Filtering a large table by date
I have a VISIT_INFO table with these columns:
pers_key - unique identifyer for each person
pers_name - name of person
visit_date - date at which they visited a business
And another table, VALID_DATES, with these columns:
condition - string
start_date - date
end_date - date
I currently have the following request:
select pers_key, pers_name from VISIT_INFO a
CROSS JOIN
(select start_date, end_date from VALID_DATES where condition = 'condition1') b
WHERE (a.visit_date >= b.start_date and a.visit_date <= b.end_date)
GROUP BY a.pers_key
So condition 1 has defined start_date and end_date. I need to filter VISIT_INFO for visits that are between two dates. I am wondering if there is a more efficient way to do this. From my current understanding, it should currently go through the whole table (millions of rows) and add start_date and end_date to each row.

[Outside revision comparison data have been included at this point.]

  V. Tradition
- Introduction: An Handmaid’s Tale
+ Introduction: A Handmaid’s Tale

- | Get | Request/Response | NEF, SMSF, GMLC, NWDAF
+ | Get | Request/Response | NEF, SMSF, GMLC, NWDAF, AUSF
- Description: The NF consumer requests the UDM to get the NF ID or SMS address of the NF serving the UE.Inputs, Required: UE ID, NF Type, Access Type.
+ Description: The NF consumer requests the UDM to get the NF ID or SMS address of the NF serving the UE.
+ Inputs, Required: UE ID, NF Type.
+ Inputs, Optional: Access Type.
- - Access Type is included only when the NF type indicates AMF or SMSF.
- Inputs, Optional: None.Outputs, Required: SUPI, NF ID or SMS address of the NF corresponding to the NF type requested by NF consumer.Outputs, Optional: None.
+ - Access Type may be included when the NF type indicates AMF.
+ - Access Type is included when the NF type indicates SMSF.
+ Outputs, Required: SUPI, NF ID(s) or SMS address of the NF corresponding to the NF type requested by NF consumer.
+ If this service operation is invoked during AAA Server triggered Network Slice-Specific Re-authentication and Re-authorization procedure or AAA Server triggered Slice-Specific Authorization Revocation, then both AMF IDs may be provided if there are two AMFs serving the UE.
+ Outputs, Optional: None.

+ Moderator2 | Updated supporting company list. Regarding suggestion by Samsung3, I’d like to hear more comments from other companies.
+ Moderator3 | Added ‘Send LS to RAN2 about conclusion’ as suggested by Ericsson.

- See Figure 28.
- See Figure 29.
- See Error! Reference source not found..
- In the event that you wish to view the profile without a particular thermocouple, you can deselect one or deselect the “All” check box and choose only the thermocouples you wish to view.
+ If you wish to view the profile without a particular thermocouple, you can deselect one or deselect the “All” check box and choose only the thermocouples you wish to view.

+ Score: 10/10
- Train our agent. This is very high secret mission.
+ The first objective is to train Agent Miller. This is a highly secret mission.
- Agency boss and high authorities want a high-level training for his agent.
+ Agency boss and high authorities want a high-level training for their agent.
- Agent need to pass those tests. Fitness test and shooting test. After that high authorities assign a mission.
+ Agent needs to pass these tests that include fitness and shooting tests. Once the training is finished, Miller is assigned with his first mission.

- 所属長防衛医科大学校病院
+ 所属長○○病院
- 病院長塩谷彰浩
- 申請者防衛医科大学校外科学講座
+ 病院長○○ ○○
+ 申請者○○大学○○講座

Then do I have to iterate over each line and check the WHERE clause?
I ask this because when I remove the cross join and hardcode start_date and end_date for condition 1, it takes significantly less time. I try to avoid hard-coding dates because it will lead to serious boredom in the future.
So, to reiterate, is there a better way to filter VISIT_INFO for specific dates in VALID_DATES?
Edit: I just realized that I left quite a lot of information as this is all in HIVE. Therefore EXISTS and joins to (a between b and c) is out of the question.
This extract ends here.